*** Block opens ***
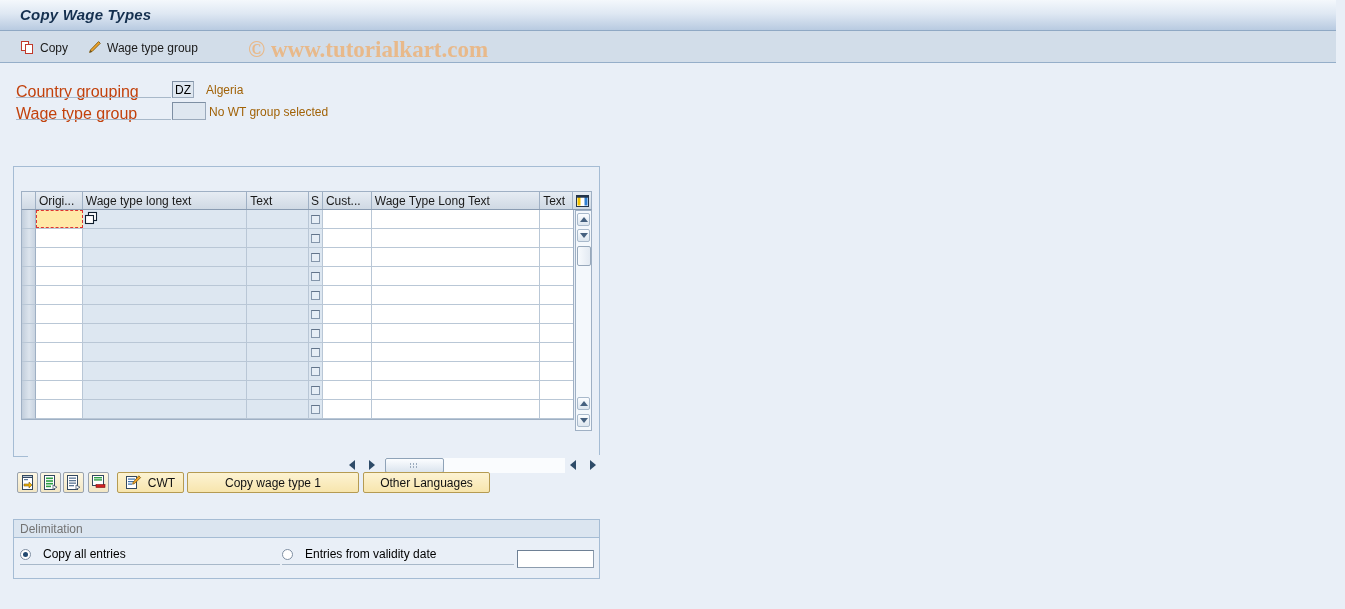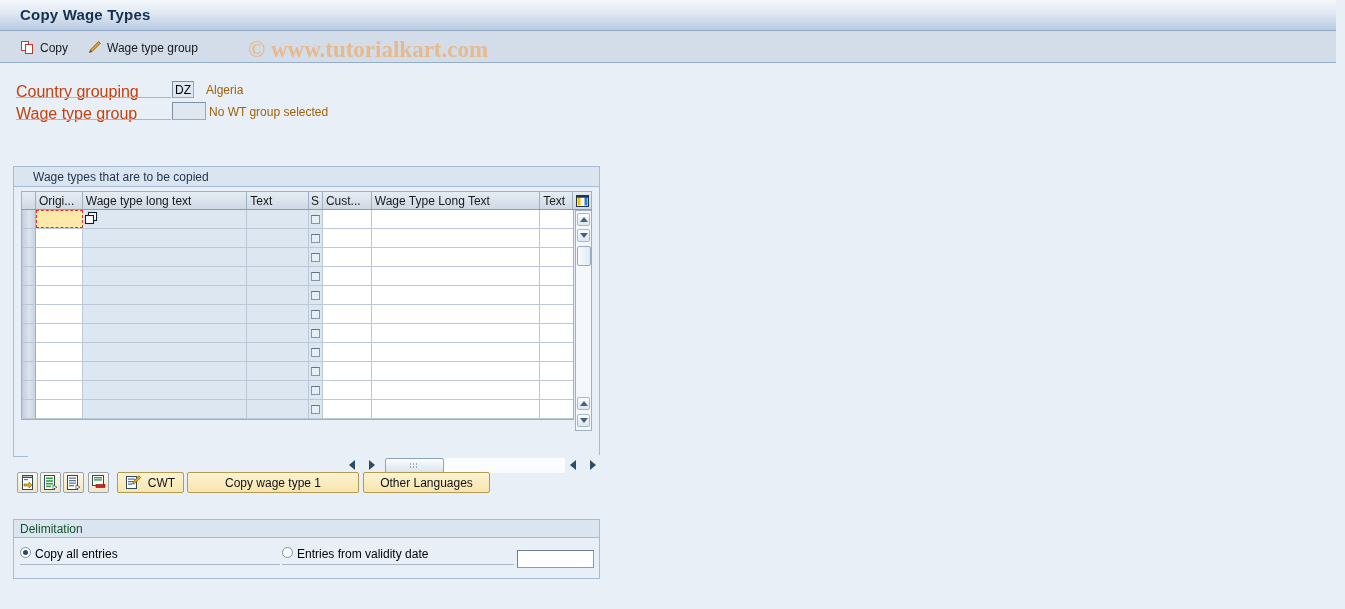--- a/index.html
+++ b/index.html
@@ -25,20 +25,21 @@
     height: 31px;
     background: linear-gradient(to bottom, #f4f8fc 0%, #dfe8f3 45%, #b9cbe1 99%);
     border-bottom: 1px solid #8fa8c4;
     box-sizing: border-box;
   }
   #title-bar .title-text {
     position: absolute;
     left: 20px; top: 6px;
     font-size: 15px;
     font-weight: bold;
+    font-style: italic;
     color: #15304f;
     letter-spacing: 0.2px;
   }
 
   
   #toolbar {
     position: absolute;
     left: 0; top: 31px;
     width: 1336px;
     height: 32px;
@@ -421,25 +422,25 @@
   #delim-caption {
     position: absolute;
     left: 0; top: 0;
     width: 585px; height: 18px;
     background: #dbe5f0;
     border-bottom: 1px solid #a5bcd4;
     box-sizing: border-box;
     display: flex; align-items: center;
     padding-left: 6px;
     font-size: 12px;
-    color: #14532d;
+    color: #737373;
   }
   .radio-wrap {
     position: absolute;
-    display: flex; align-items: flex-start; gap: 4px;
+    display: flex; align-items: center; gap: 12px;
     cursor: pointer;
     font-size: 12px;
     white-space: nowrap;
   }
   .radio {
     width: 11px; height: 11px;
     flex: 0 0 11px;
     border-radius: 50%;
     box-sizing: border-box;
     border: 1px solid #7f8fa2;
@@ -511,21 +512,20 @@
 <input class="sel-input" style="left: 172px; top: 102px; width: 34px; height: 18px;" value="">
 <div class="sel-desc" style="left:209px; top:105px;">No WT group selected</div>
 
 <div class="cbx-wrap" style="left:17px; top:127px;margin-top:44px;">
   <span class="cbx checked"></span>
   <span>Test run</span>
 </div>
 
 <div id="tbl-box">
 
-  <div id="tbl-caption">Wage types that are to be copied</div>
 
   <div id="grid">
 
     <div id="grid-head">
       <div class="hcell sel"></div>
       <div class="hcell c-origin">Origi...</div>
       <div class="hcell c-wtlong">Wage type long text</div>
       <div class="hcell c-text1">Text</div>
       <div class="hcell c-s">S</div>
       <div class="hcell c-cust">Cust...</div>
*** Block closes ***
[What to work on]
Restate word for word the lines running from the line that holds "flex-start; gap: 4px;" to the final line of the entries.

[Task answer]
-    display: flex; align-items: flex-start; gap: 4px;
+    display: flex; align-items: center; gap: 12px;
     cursor: pointer;
     font-size: 12px;
     white-space: nowrap;
   }
   .radio {
     width: 11px; height: 11px;
     flex: 0 0 11px;
     border-radius: 50%;
     box-sizing: border-box;
     border: 1px solid #7f8fa2;
@@ -511,21 +512,20 @@
 <input class="sel-input" style="left: 172px; top: 102px; width: 34px; height: 18px;" value="">
 <div class="sel-desc" style="left:209px; top:105px;">No WT group selected</div>
 
 <div class="cbx-wrap" style="left:17px; top:127px;margin-top:44px;">
   <span class="cbx checked"></span>
   <span>Test run</span>
 </div>
 
 <div id="tbl-box">
 
-  <div id="tbl-caption">Wage types that are to be copied</div>
 
   <div id="grid">
 
     <div id="grid-head">
       <div class="hcell sel"></div>
       <div class="hcell c-origin">Origi...</div>
       <div class="hcell c-wtlong">Wage type long text</div>
       <div class="hcell c-text1">Text</div>
       <div class="hcell c-s">S</div>
       <div class="hcell c-cust">Cust...</div>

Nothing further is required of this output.